O Maranhão alcançou até as 15h desta terça-feira (19) 89,11% da meta estabelecida para cobertura vacinal nos grupos prioritários da Campanha de Vacinação contra o Influenza. As informações são da Secretaria de Saúde.

Em 2017, o estado do Maranhão conseguiu vacinar 90,97% dos grupos prioritários, totalizando um 1.376.672 doses aplicadas. A meta final deste ano é alcançar os 90% de imunização.

Dentre os grupos prioritários, aquele com menor percentual de vacinação é o de crianças de 2 a menos de 5 anos, com 68,45%, seguido do grupo de gestantes (88,38%). Os percentuais dos demais grupos são: puérperas (107,66%); crianças de 6 meses a menos de 2 anos (104,79%); indígenas (103,8%); professores (101,89%); trabalhador de Saúde (95,52%); e idosos (95,51%).

O ranking das cidades com menor percentual de vacinação é liderado pelo município de São Raimundo das Mangabeiras (48,32%), seguido por Altamira do Maranhão (56,86%) e São Francisco do Brejão (65,50%).

Campanha de vacinação

A campanha chegou a ser prorrogada até o dia 22 de junho. As vacinas estão disponíveis em postos da rede municipal de São Luís de segunda a sexta-feira, das 8h às 17h. A vacinação também acontece em outras cidades do Maranhão, como em Santa Inês, onde a campanha foi prorrogada por duas vezes, como em outras cidades do país.

Somente em São Luís a meta do Ministério da Saúde é imunizar mais de 209 mil pessoas do grupo prioritário que corresponde as pessoas a partir de 60 anos, crianças de seis a cinco anos, trabalhadores da saúde, professores da rede públicas e privada, povos indígenas, presos, gestantes, puérperas (até 45 dias após o parto), adolescentes e jovens de 12 a 21 anos em medidas socioeducativas e funcionários do sistema prisional.

Imunização

A vacina contra gripe tem eficácia de seis a 12 meses e reduz complicações que podem gerar casos mais graves da doença que podem levar a internação ou até mesmo ao óbito. Ela protege contra os três subtipos do vírus da gripe que mais circularam em 2017 no Hemisfério Sul, de acordo com a Organização Mundial de Saúde (OMS) como o A/H3N2 e influenza B.

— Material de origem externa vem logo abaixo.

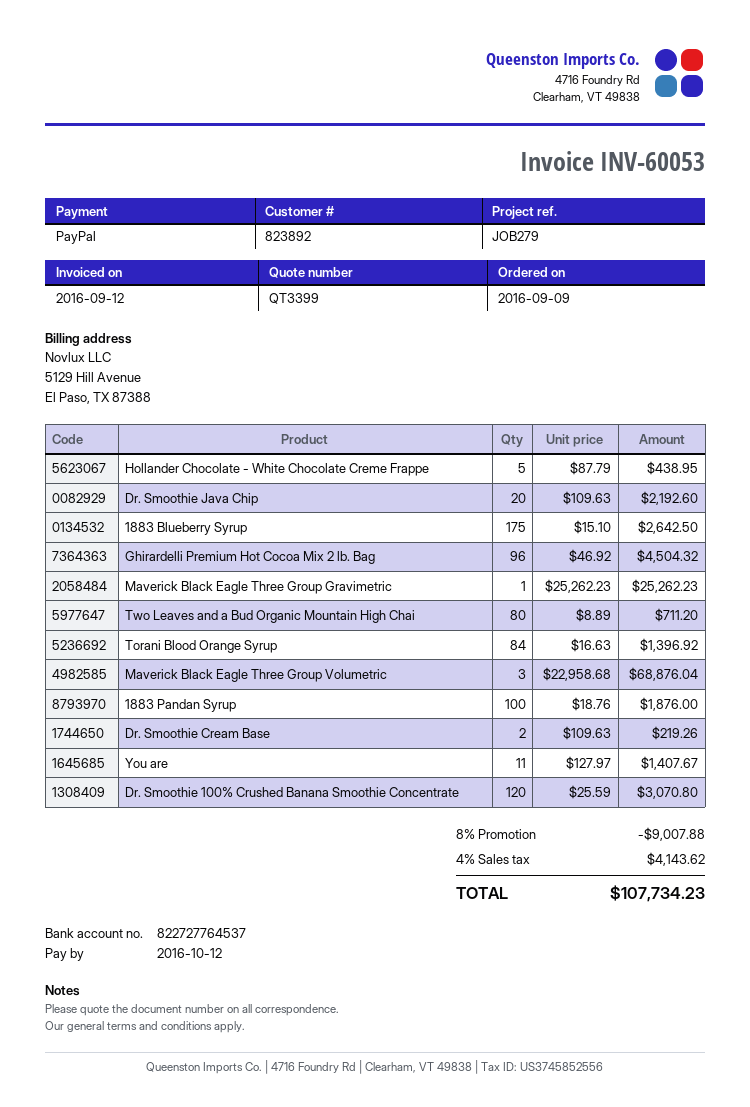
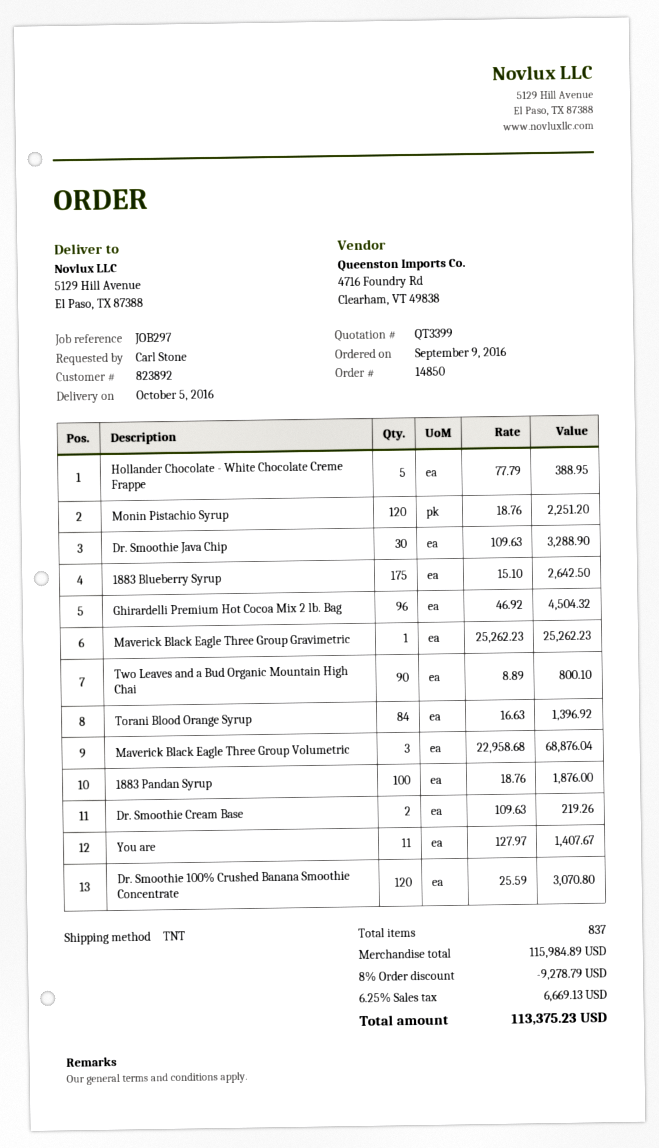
reference: JOB279 -> JOB297
Hollander Chocolate - White Chocolate Creme Frappe: 5 x 87.79 = 438.95 -> 5 x 77.79 = 388.95
Dr. Smoothie Java Chip: 20 x 109.63 = 2192.60 -> 30 x 109.63 = 3288.90
Two Leaves and a Bud Organic Mountain High Chai: 80 x 8.89 = 711.20 -> 90 x 8.89 = 800.10
Monin Pistachio Syrup: none -> 120 x 18.76 = 2251.20
discount: 8% = 9007.88 -> 8% = 9278.79
tax: 4% = 4143.62 -> 6.25% = 6669.13
total: 107734.23 -> 113375.23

Vacina previne contra H1N1 e H3N2, subtipos do vírus Influenza A, e contra Influenza B (Foto: Reprodução/TV Mirante)

A transmissão do vírus acontece por meio do contato com vias respiratórias pela pessoa contaminada ao falar, tossir ou espirrar. O contágio também pode acontecer por meio das mãos e objetos contaminados, quando entram em contato com a boca, olhos ou nariz.

Para evitar a contaminação da doença, o Ministério da Saúde orienta a população a lavar as mãos várias vezes ao dia, cobrir o nariz e a boca com lenços descartáveis ao tossir ou espirrar, não compartilhar objetos de uso pessoal, além de evitar locais com aglomeração de pessoas.